No entanto, a previsão da Adobe é conservadora em comparação com algumas outras. A provedora global de serviços de auditoria, impostos e consultoria Deloitte, por exemplo, prevê que as vendas de feriados no comércio eletrônico crescerão de 12,8% a 14,3% em relação ao ano anterior em 2022 e atingirão entre US$ 260 bilhões e US$ 264 bilhões. Isso se compara ao crescimento de 15,1% no mesmo período de 2021.

“O menor crescimento projetado para a temporada de férias de 2022 reflete a desaceleração da economia este ano”, disse daniel Bachman, meteorologista da Deloitte, em comunicado.

“É provável que as vendas no varejo sejam ainda mais afetadas pela diminuição da demanda por bens de consumo duráveis, que foram a peça central dos gastos com pandemia”, explicou. “No entanto, prevemos mais gastos com serviços ao consumidor, como restaurantes, à medida que os efeitos da pandemia continuam a diminuir.”

Grandes gastos da Semana Cibernética

A Adobe também previu que a Cyber Week, que vai do Dia de Ação de Graças à Cyber Monday, produzirá US$ 34,8 bilhões em vendas, um aumento de 2,8% em relação a 2021. São 16,3% de todas as vendas online para a temporada, contra 16,6% em 2021.

A Adobe espera que a Cyber Monday seja o maior dia de compras do ano, com os compradores gastando US$ 11,2 bilhões, um aumento de 5,1% em relação a 2021.

Outros dias de compras primo não vão dar tão bem, de acordo com a Adobe. Ele previu que as vendas da Black Friday aumentariam apenas 1% em relação a 2021, para US$ 9 bilhões, e as vendas do Dia de Ação de Graças caíram 1% em relação ao ano anterior, para US$ 5,1 bilhões.

O relatório observou que esses dias significativos de compras estão perdendo destaque à medida que o e-commerce se torna uma atividade diária mais onipresente e à medida que os consumidores veem descontos continuando durante toda a temporada.

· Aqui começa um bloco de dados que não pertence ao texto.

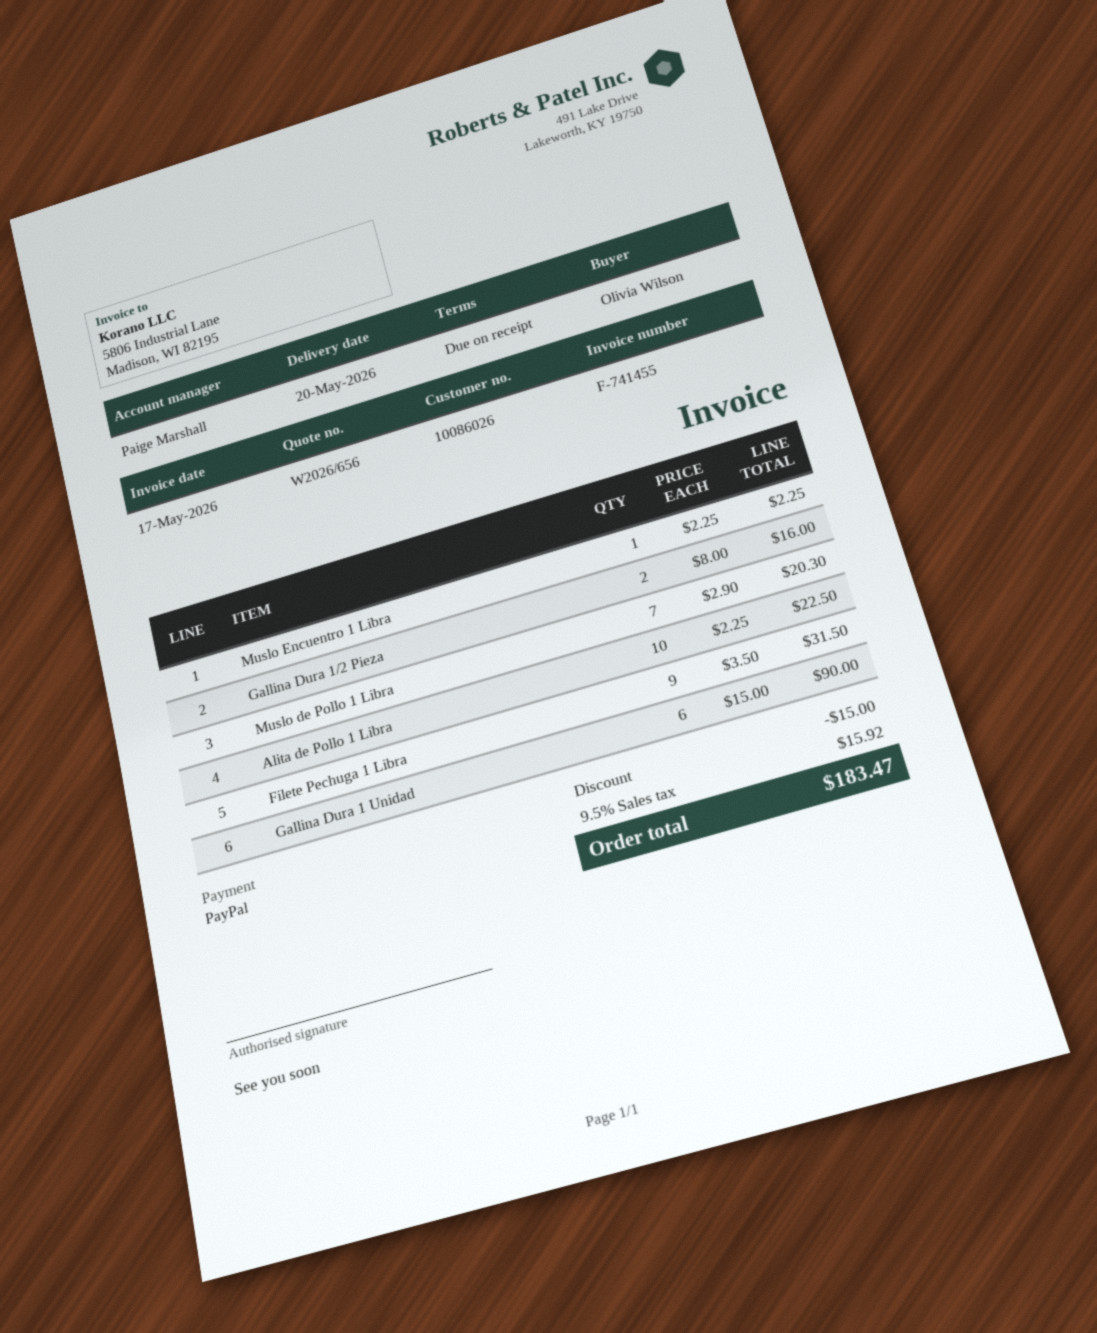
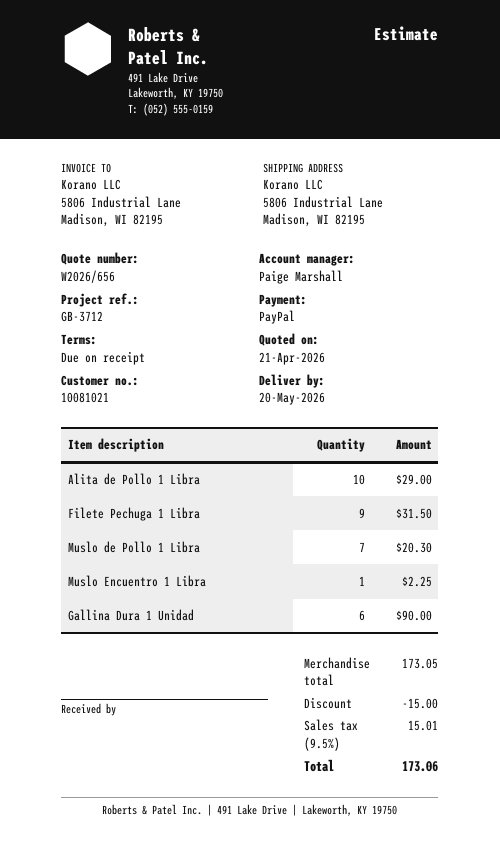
customer number: 10086026 -> 10081021
Gallina Dura 1/2 Pieza: 2 for 16.00 -> none
Alita de Pollo 1 Libra: 10 for 22.50 -> 10 for 29.00
tax: 9.5% = 15.92 -> 9.5% = 15.01
total: 183.47 -> 173.06

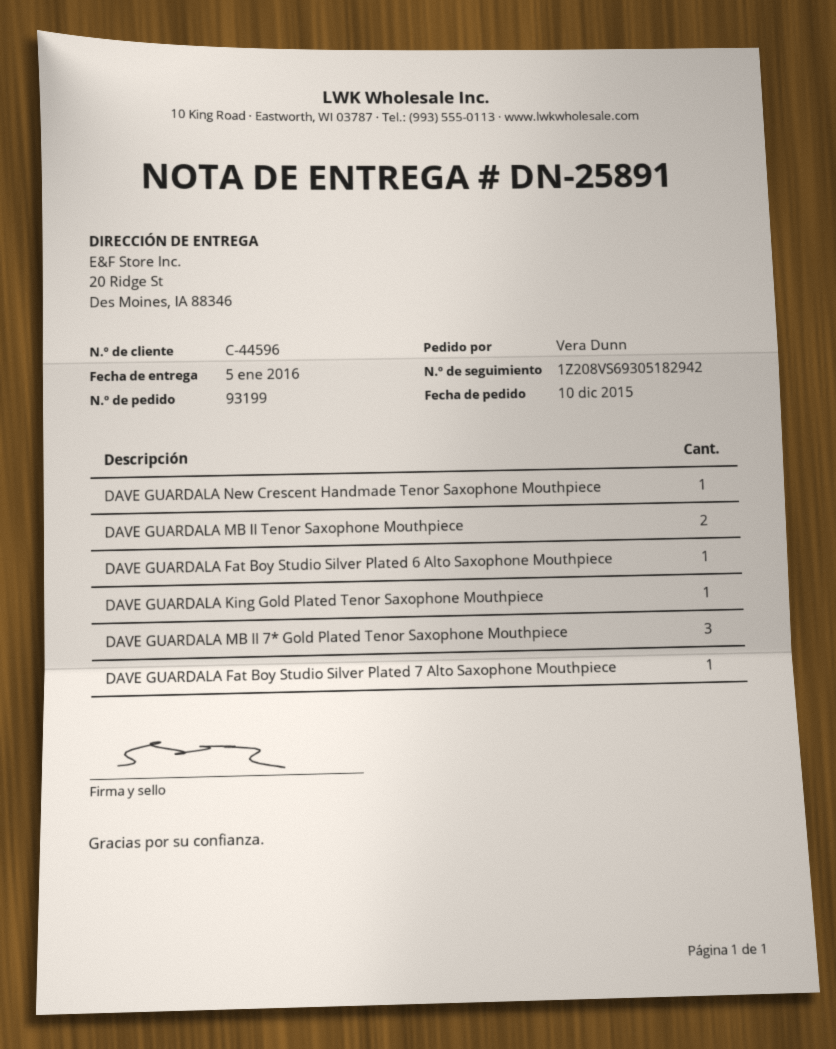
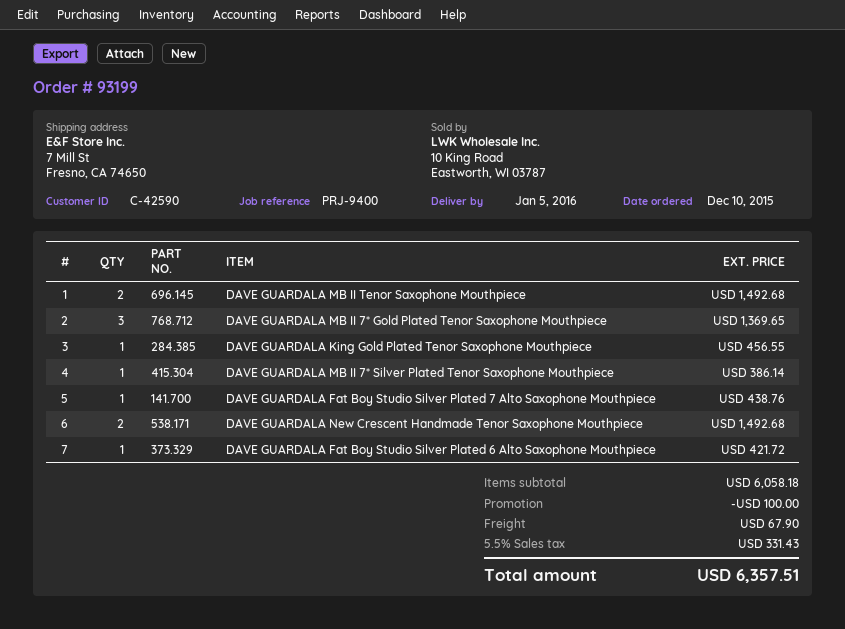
customer number: C-44596 -> C-42590
ship to: 20 Ridge St, Des Moines, IA 88346 -> 7 Mill St, Fresno, CA 74650
DAVE GUARDALA New Crescent Handmade Tenor Saxophone Mouthpiece: 1 -> 2
DAVE GUARDALA MB II 7* Silver Plated Tenor Saxophone Mouthpiece: none -> 1

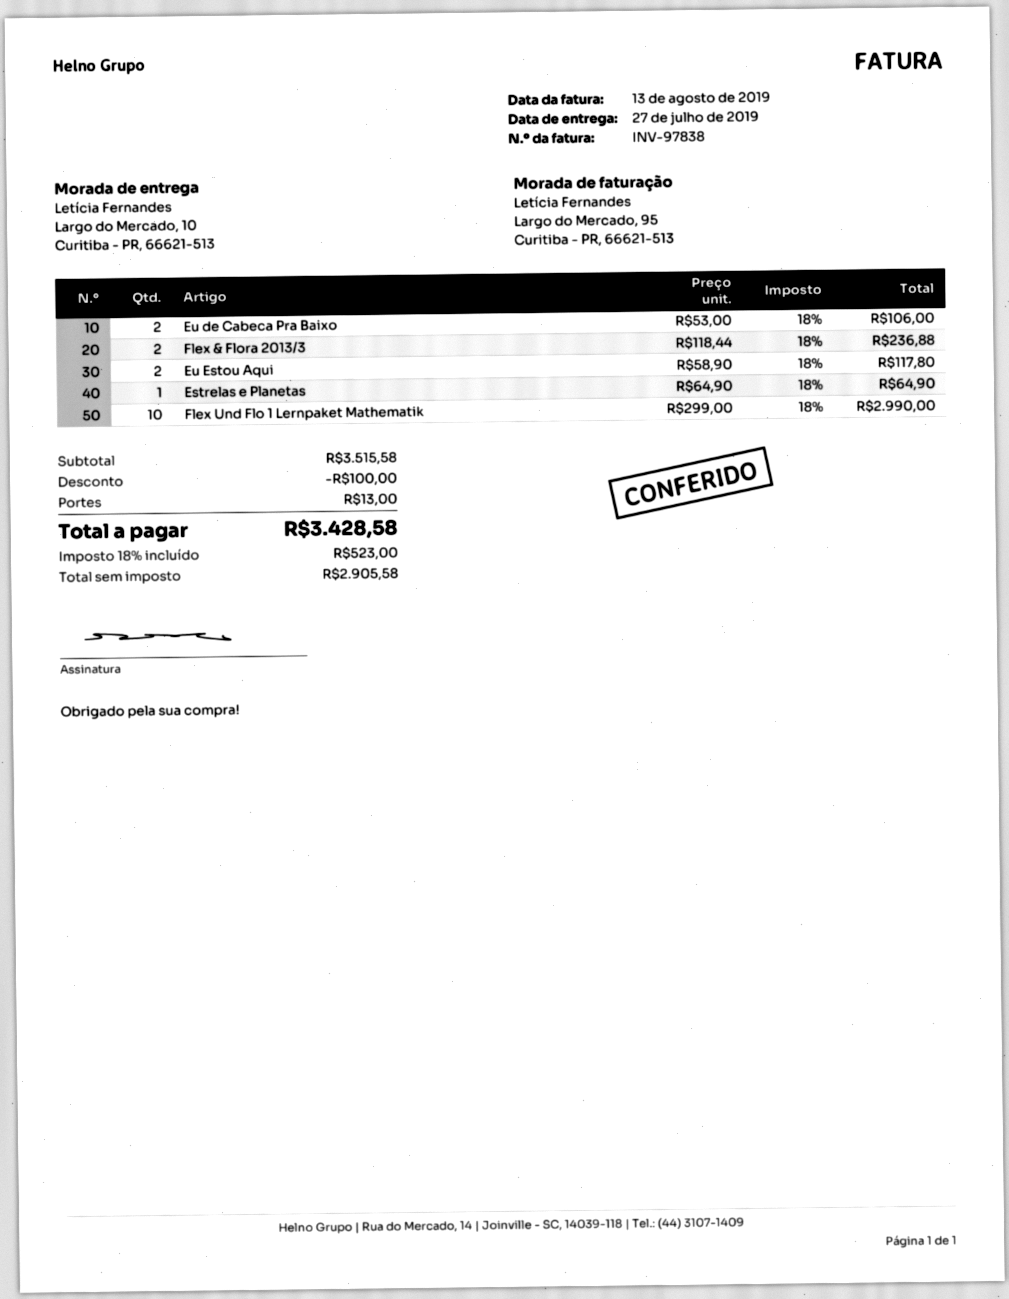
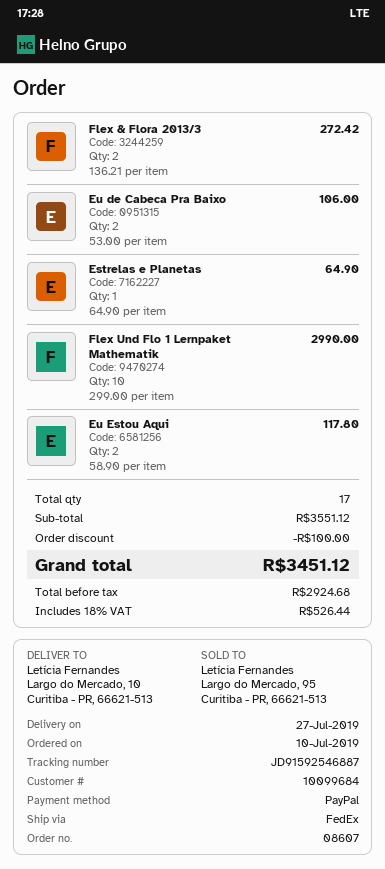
Flex & Flora 2013/3: 2 x 118.44 = 236.88 -> 2 x 136.21 = 272.42
subtotal: 3515.58 -> 3551.12
shipping: 13.00 -> none
net: 2905.58 -> 2924.68
tax: 18% = 523.00 -> 18% = 526.44
total: 3428.58 -> 3451.12

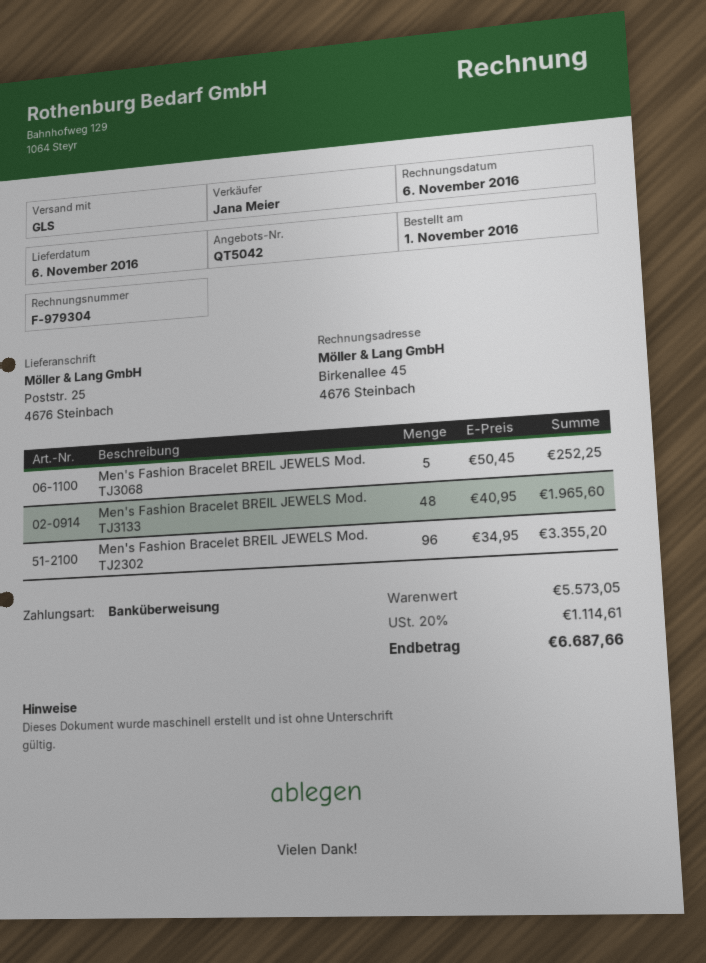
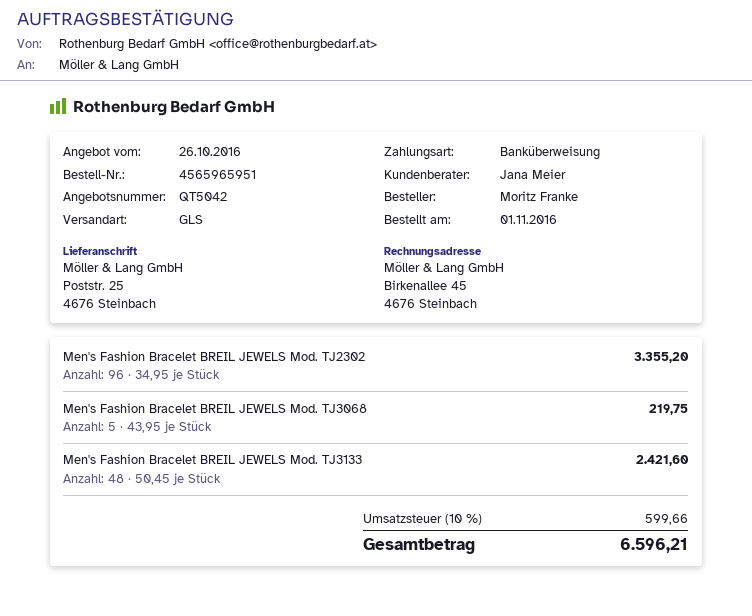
Men's Fashion Bracelet BREIL JEWELS Mod. TJ3068: 5 x 50.45 = 252.25 -> 5 x 43.95 = 219.75
Men's Fashion Bracelet BREIL JEWELS Mod. TJ3133: 48 x 40.95 = 1965.60 -> 48 x 50.45 = 2421.60
tax: 20% = 1114.61 -> 10% = 599.66
total: 6687.66 -> 6596.21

“Não acho que o calendário tradicional importe tanto mais”, disse Swartz. “As pessoas compram online a qualquer hora, em qualquer lugar.”

“Não é como nos velhos tempos, quando as pessoas iam às lojas de departamento no dia seguinte ao Dia de Ação de Graças à procura de ofertas”, continuou ele. “Agora eles sabem que vai haver negócios durante toda a temporada de Natal.

Cinismo sobre descontos

Dezesseis por cento dos consumidores compram o ano todo para presentes de natal, observou Kassi Socha, analista de varejo da Gartner, citando resultados de uma pesquisa recente realizada por sua empresa. É por isso que os varejistas perto de uma estratégia de presentes durante todo o ano, disse ela.

“Ao ter uma estratégia de presentear ‘sempre’ os varejistas estarão melhor posicionados para ter sucesso durante a temporada tradicional de férias de inverno”, disse ela ao E-Commerce Times. “Não estamos recomendando que os varejistas tenham flocos de neve e árvores de Natal em seus sites durante todo o ano. O que estamos recomendando é que eles tenham centros de doação que oferecem ideias de presentes durante todo o ano.”

“Os horários promocionais tradicionais de feriados como a Black Friday e a Cyber Week ainda são valiosos, mas os consumidores esperam mais de 40% de descontos”, disse ela. “Eles estão procurando um grande valor. Eles estão procurando uma experiência surpresa e prazer[ ful] Eles querem mais do que apenas um desconto que eles podem encontrar daquele varejista em outro ponto do ano.”

A Adobe previu ainda que os descontos seriam “maciços” durante a temporada de férias deste ano. Espera-se que os descontos para computadores cheguem a 32%, ante 10% em 2021, observou, enquanto os descontos em eletrônicos chegarão a 27%, acima de 8%, e os descontos de brinquedos chegarão a 22%, acima dos 19%.

Outras categorias de desconto incluirão televisores em 19%, contra 11% em 2021; vestuário em 19%, contra 13%; aparelhos a 18%, acima de 4%, artigos esportivos em 17%, acima de 6%; e móveis e roupas de cama em 11%, contra 2%.

Apesar da previsão de desconto da Adobe, os consumidores não parecem estar recebendo a mensagem. De acordo com a pesquisa do Gartner, 75% esperam ver menos ou o mesmo número de descontos este ano como viram no ano passado.